What the task requires – Say how many lines below contain the word "informētību". The number is the entire reply.

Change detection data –
------------------------------------

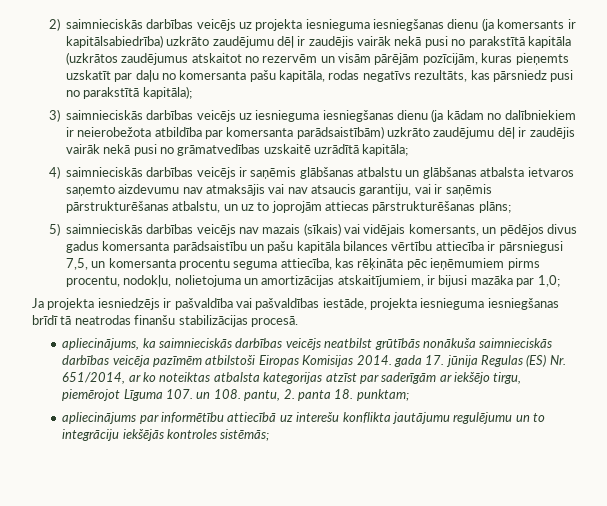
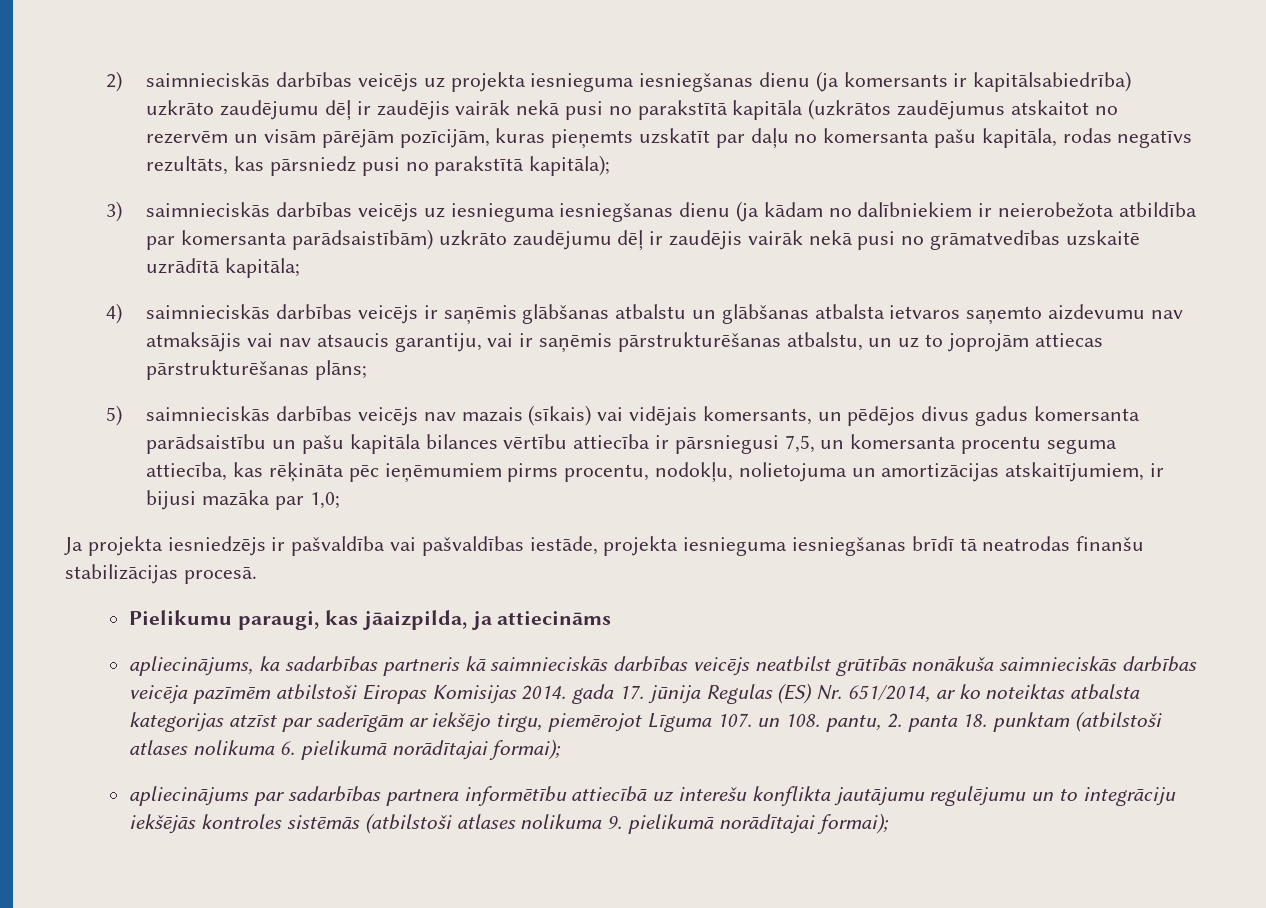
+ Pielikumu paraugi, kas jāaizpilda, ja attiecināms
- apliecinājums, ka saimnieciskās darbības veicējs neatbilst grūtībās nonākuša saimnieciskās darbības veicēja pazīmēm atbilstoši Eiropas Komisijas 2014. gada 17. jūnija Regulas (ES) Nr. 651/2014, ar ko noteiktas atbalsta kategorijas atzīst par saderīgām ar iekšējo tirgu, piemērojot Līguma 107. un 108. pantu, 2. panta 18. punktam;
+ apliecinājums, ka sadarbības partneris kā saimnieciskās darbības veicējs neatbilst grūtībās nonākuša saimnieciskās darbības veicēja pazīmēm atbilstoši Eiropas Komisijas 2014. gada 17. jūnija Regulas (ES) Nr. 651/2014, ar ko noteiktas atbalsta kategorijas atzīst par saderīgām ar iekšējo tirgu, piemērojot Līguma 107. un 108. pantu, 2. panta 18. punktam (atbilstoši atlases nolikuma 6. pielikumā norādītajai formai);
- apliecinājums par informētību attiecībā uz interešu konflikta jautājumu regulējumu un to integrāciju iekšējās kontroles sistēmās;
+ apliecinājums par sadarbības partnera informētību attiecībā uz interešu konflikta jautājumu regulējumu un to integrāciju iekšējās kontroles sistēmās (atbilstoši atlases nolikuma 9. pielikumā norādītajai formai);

------------------------------------

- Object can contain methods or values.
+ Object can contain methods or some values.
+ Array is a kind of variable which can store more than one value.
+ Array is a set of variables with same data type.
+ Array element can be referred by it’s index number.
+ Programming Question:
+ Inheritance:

------------------------------------

Output for this task – 2